→ Exercise
Return the entries below word for word; no images should appear in the copy.

Provided records: Begin

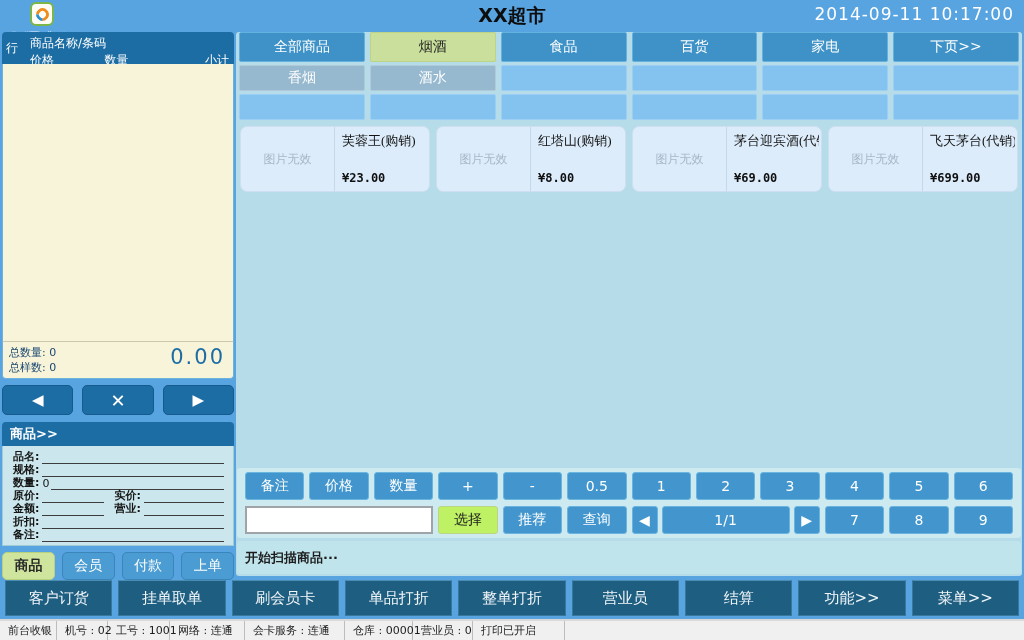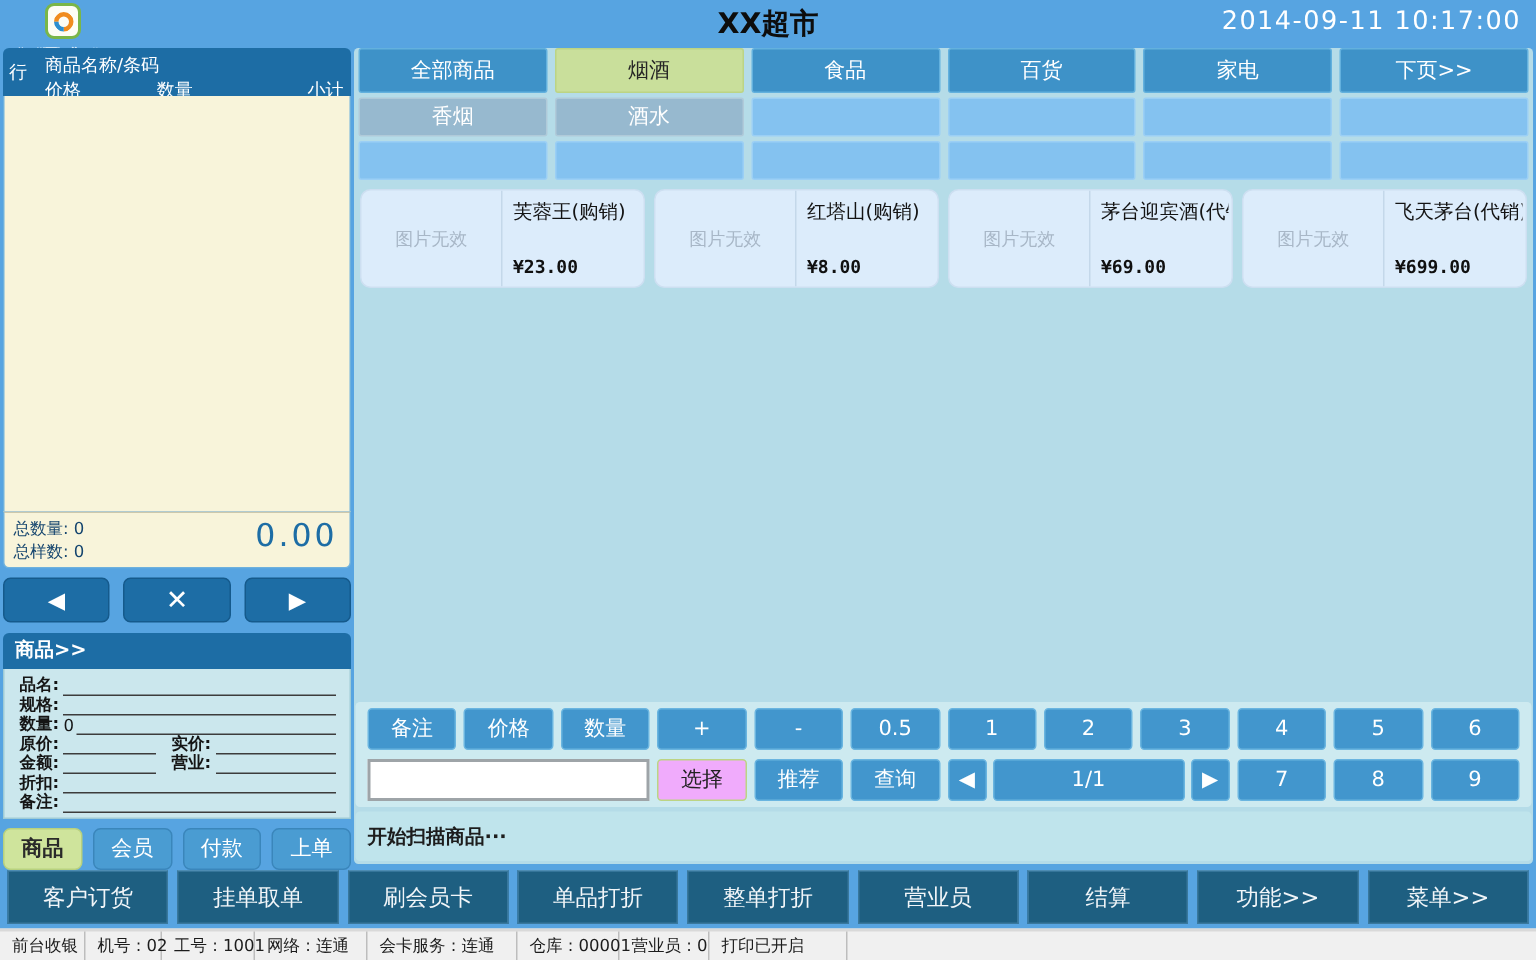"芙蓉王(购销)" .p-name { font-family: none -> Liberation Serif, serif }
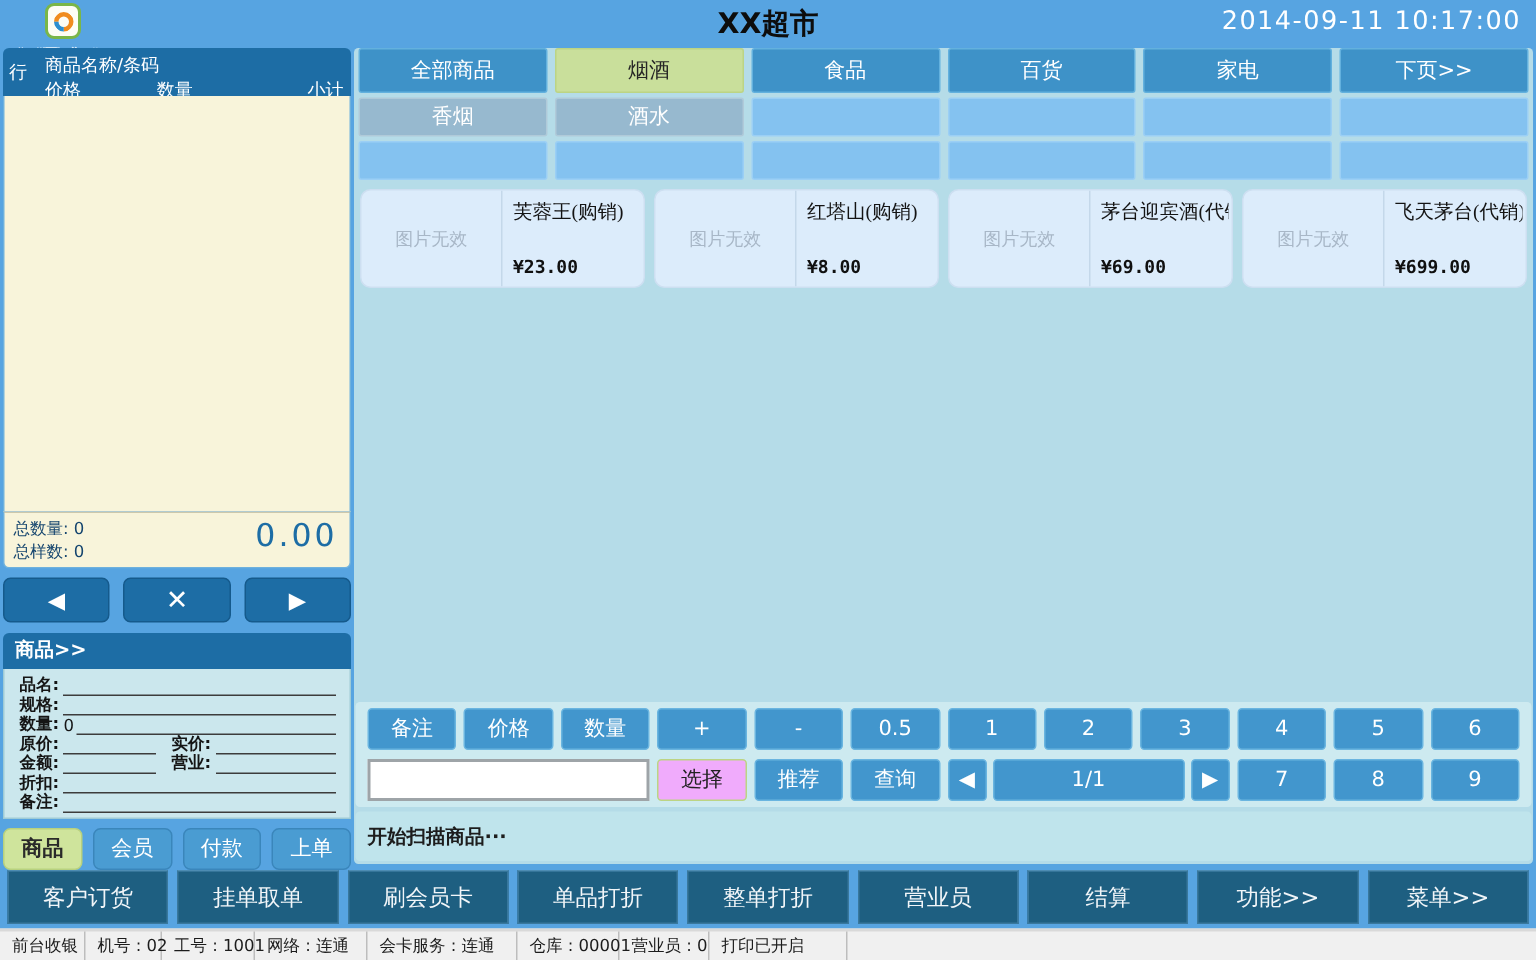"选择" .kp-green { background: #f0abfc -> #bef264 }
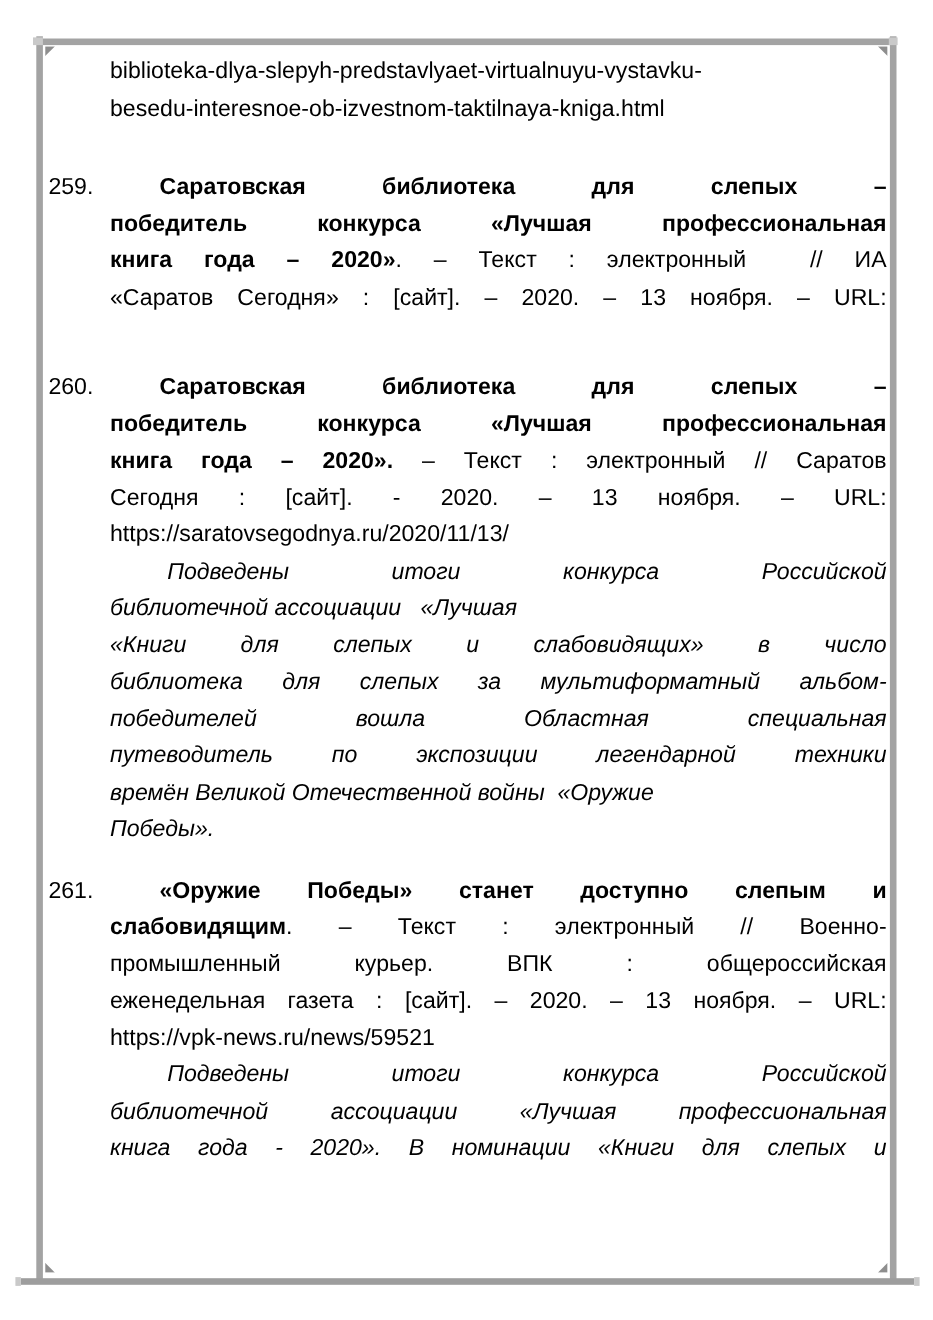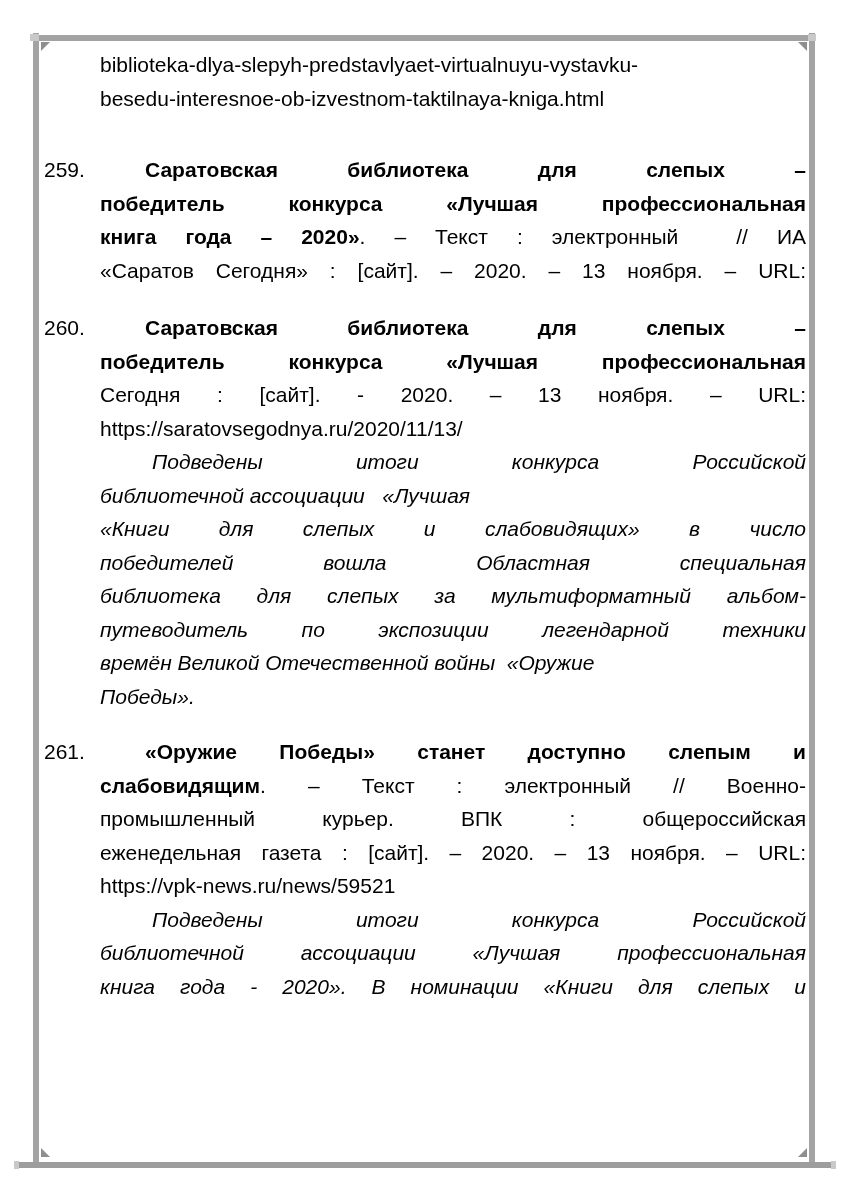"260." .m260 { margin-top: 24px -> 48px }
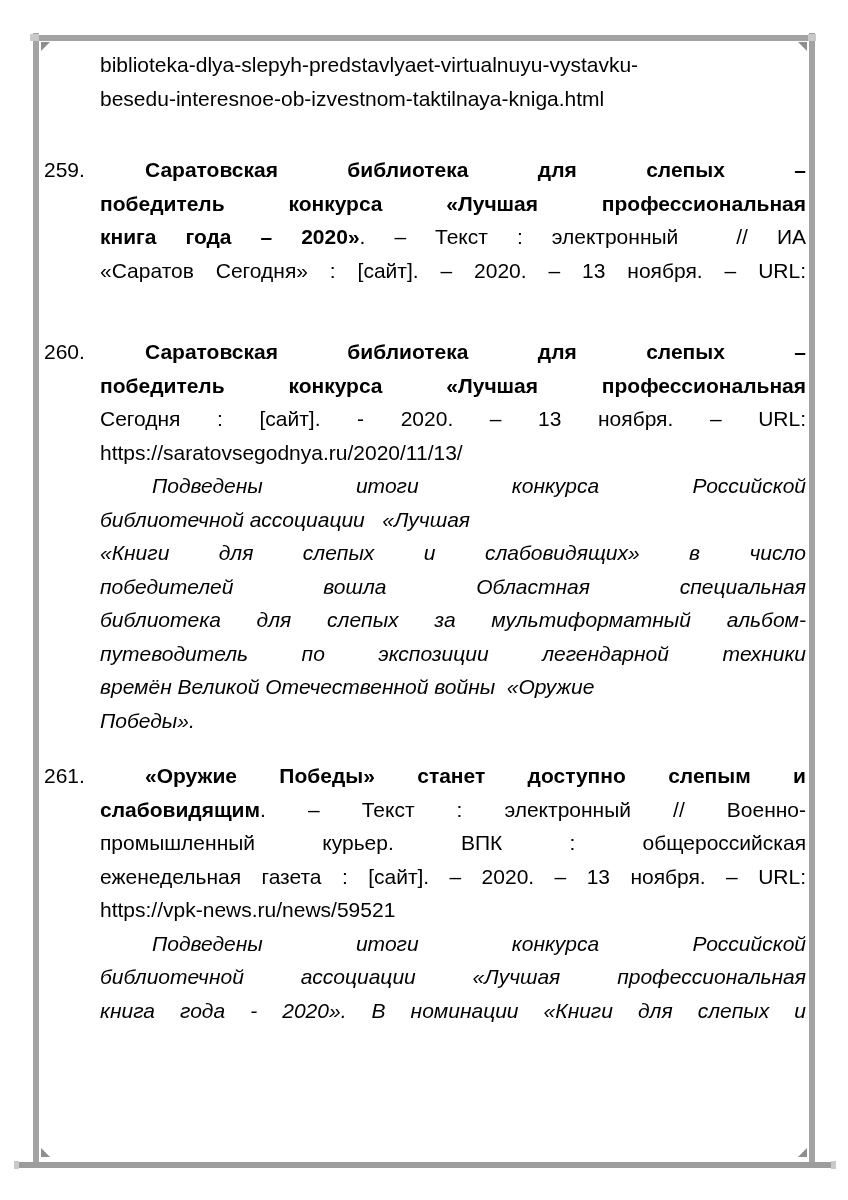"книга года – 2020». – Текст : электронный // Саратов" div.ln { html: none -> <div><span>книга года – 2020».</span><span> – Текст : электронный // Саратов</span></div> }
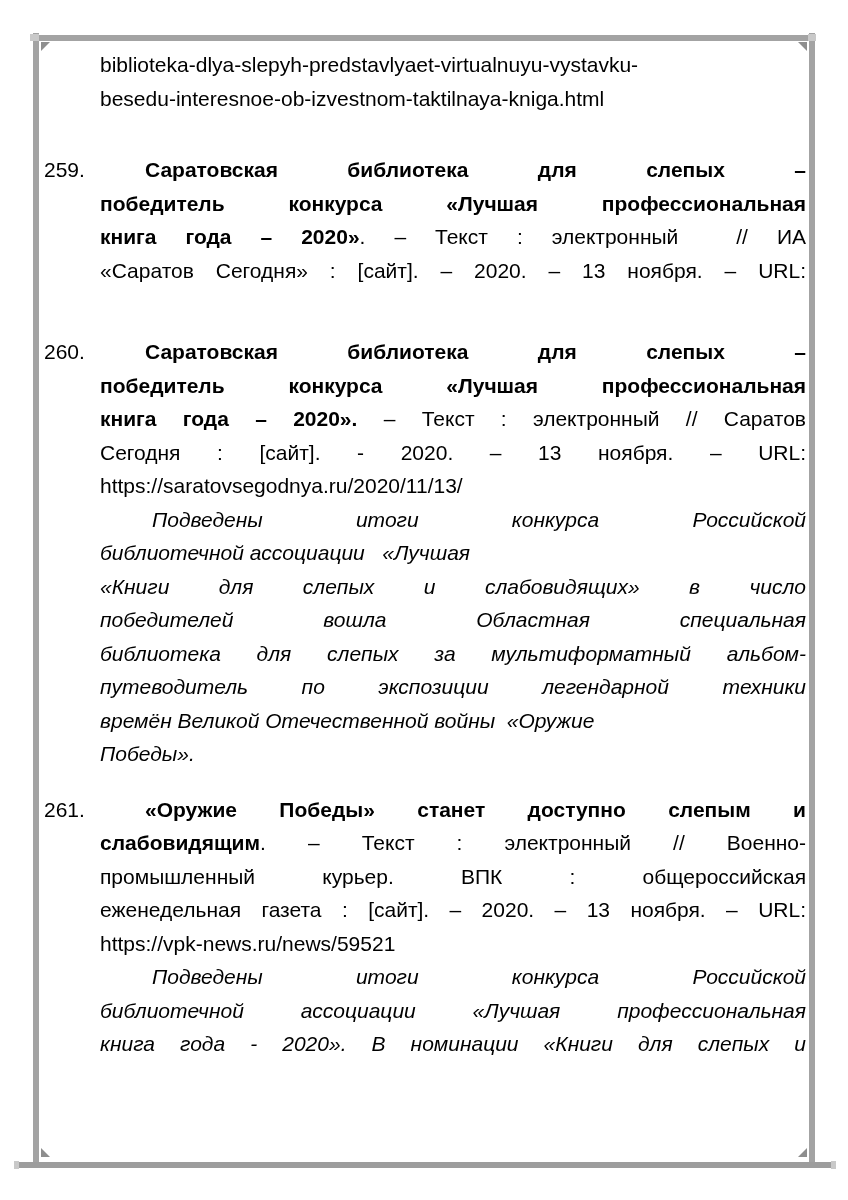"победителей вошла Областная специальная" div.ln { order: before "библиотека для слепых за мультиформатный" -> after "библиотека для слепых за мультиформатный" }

Provided records: End

→ Task answer
"芙蓉王(购销)" .p-name { font-family: none -> Liberation Serif, serif }
"选择" .kp-green { background: #f0abfc -> #bef264 }
"260." .m260 { margin-top: 24px -> 48px }
"книга года – 2020». – Текст : электронный // Саратов" div.ln { html: none -> <div><span>книга года – 2020».</span><span> – Текст : электронный // Саратов</span></div> }
"победителей вошла Областная специальная" div.ln { order: before "библиотека для слепых за мультиформатный" -> after "библиотека для слепых за мультиформатный" }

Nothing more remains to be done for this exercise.